For all information this is the solution, which worked for me:

1. Verify the OS version, which HPE STK is running on: 

- launch HPE STK (in this case v. 11.20) from PXE as per documentation
- when STK is up run : cat /etc/*release 
- also run: uname -r  and note down the kernel version
- you will see that it runs on SLES12 SP2 with 4.4.21-69-default kernel

2. Download (needs registration) and install SLES12 SP2 on a PC or server (I used vmware for this)
URL: https://www.suse.com/products/server/download/

3. When the test SLES12 SP2 OS is installed ( in this case let's call it 'testsles12' ),  I copied (winscp) openonload archive to it and followed installation instructions. 

4. On my windows PC I have created HPE_STK_SFC_DRIVERS folder and copied there from testsles12 below content: 
/lib/modules/4.4.21-69-default/extra      <- This directory contains openonload drivers. Copy entire dir. 
/etc/modprobe.d/onload.conf
/boot/vmlinuz-4.4.21-69-default

5. The HPE STK file hpe-scripting-toolkit-linux-11.20-6.tar.gz contains initrd.img file, which should be installed along with vmlinuz on the server with PXE configuration (pxeserver). I have copied the initrd.img file to my homedir in pxeserver and unpacked it:
mkdir /tmp/image
cd /tmp/image
xz -dc /home/greg/initrd.img | cpio -i --make-directories

6. From my windows PC folder 'HPE_STK_SFC_DRIVERS' I copied (winscp) the content to pxeserver:/tmp/HPE_STK_SFC_DRIVERS 

7. Ran below commands on pxeserver. Remember you are in local /tmp/image. Do not use leading slashes in destination. 
cd /tmp/image
mkdir lib/modules/4.4.21-69-default/kernel/drivers/net/onload
mkdir lib/modules/4.4.21-69-default/kernel/drivers/net/ethernet/sfc
cp /tmp/HPE_STK_SFC_DRIVERS/extra/* lib/modules/4.4.21-69-default/kernel/drivers/net/onload/
cp /tmp/HPE_STK_SFC_DRIVERS/extra/sfc.ko lib/modules/4.4.21-69-default/kernel/drivers/net/ethernet/sfc/
cp /tmp/HPE_STK_SFC_DRIVERS/onload.conf etc/modprobe.d/

8. When the drivers and modprobe configuration were in place I packed it back to the new initrd_1.img file. On pxeserver I ran: 
cd /tmp/image
find . 2>/dev/null | cpio --quiet -c -o | xz -9 --format=lzma > ../initrd_1.img

9 . Copied the /tmp/initrd_1.img and vmlinuz_1 on pxeserver:
cp /tmp/HPE_STK_SFC_DRIVERS/vmlinuz-4.4.21-69-default /tftpboot/hpe_stk/vmlinuz_1
cp /tmp/initrd_1.img /tftpboot/hpe_stk/initrd_1.img

10. On the NFS server, in my case pxeserver, in NFS share location with the content from hpe-scripting-toolkit-linux-11.20-6.tar.gz I ran: 
./mkiso.sh
NOTE: This needs to be done every time you modify the initial script (ie. scripts/shell.sh)

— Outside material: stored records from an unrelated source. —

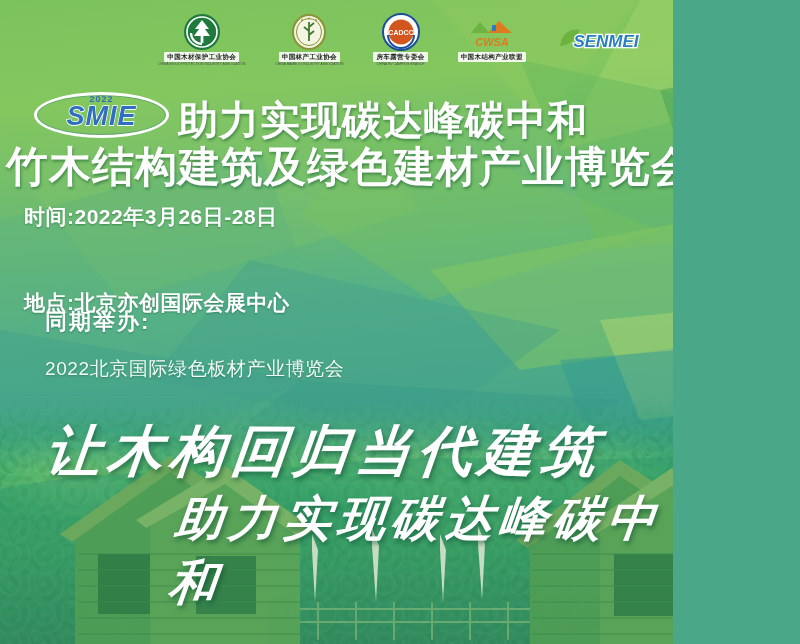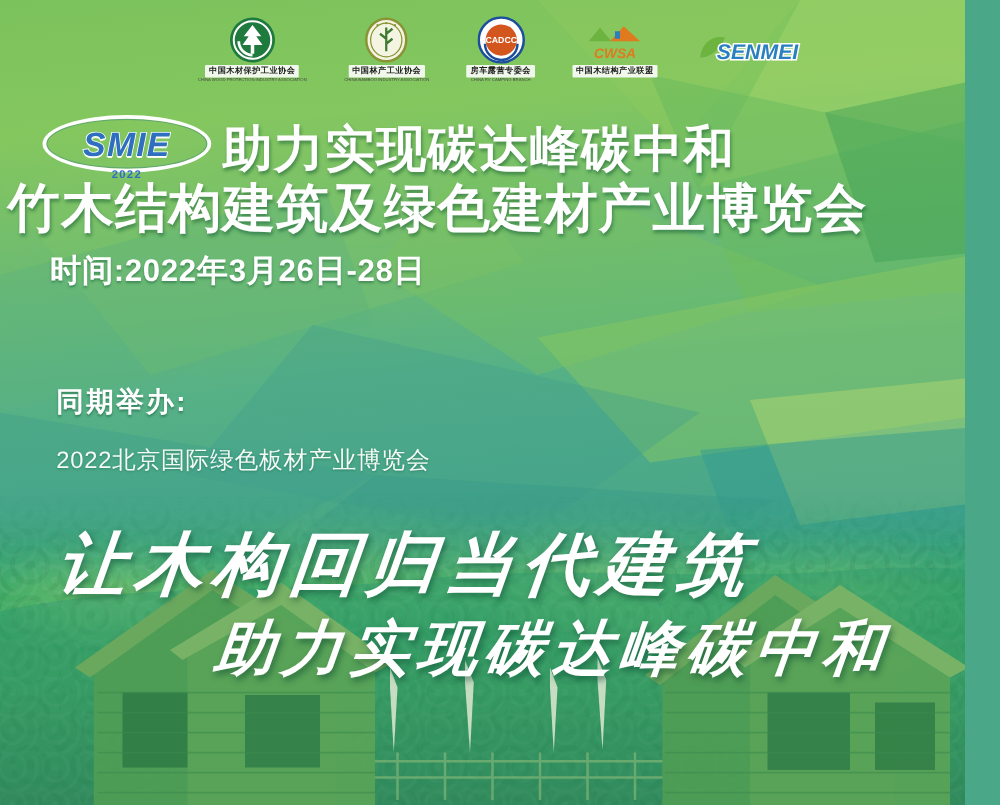"CWSA" #poster { width: 772px -> 673px }
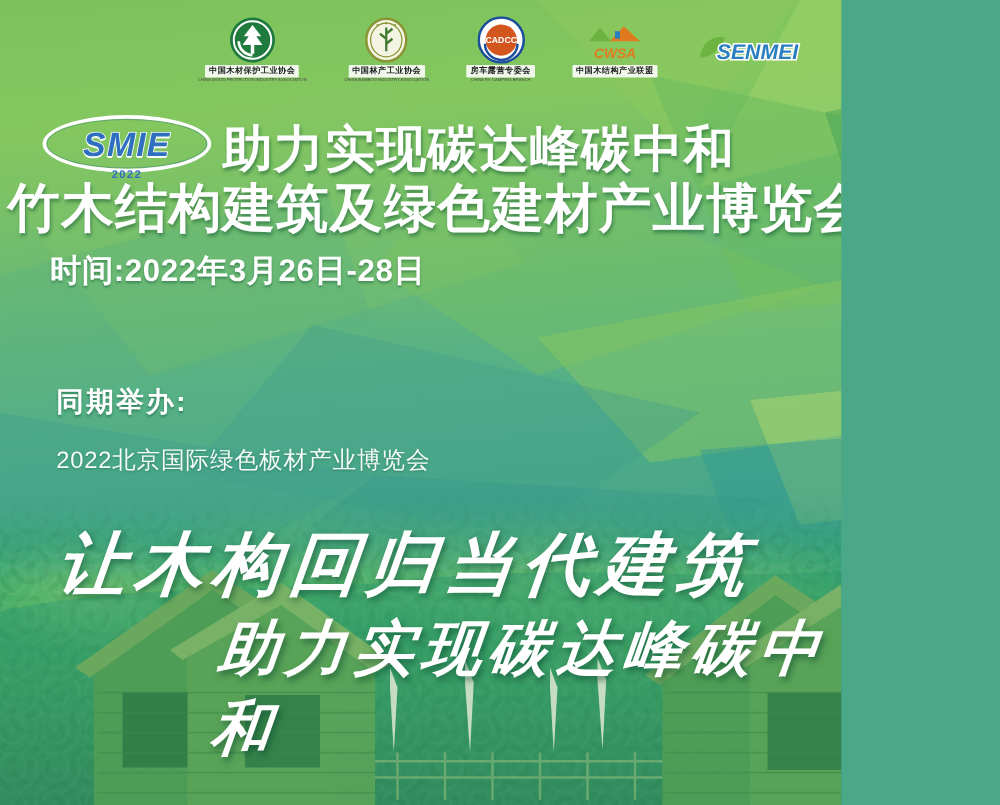"2022" .smie .yr { margin-top: 40px -> none }
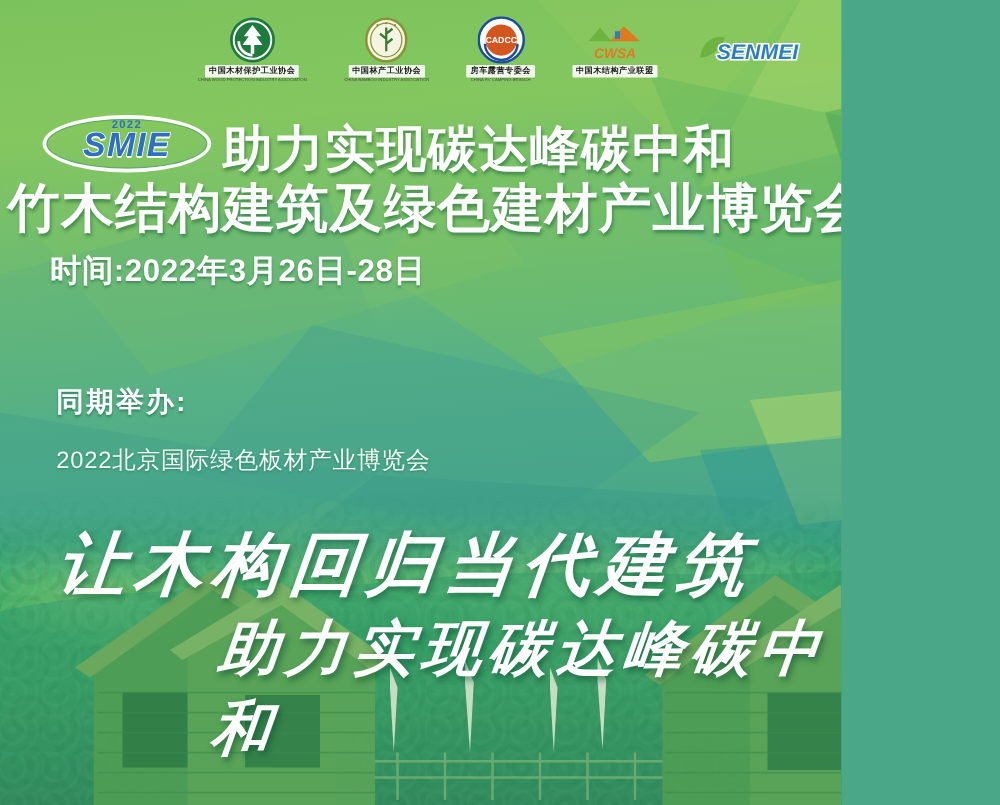"时间:2022年3月26日-28日" .meta { font-size: 25px -> 21px; left: 40px -> 24px }
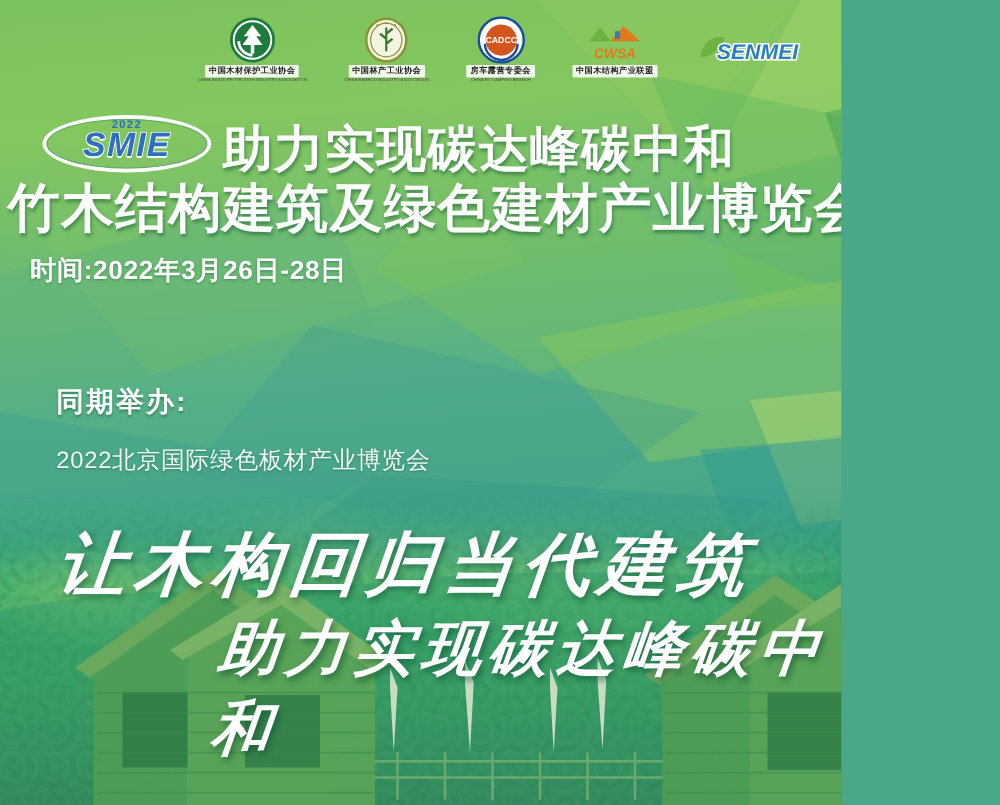"地点:北京亦创国际会展中心" span { html: none -> <span>地点:北京亦创国际会展中心</span> }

11. On pxeserver added HPE Toolkit menu to pxelinux.cfg/default:

LABEL TOOLKIT
MENU LABEL HPE Toolkit
KERNEL hpe_stk/vmlinuz_1
APPEND initrd=hpe_stk/initrd_1.img root=/dev/ram0 rw ramdisk_size=601588 ide=nodma ide=noraid pnpbios=off numa=off network=1 media=net iso1=nfs://10.100.4.200/HPE_STK/hpe-scripting-toolkit-linux-11.20.iso sstk_conf=toolkit.conf sstk_script=/shell.sh hostname=stk- keeppxe

 

Yes, there are quite few steps, but this should help someone who already spent some time, trying to get this to work.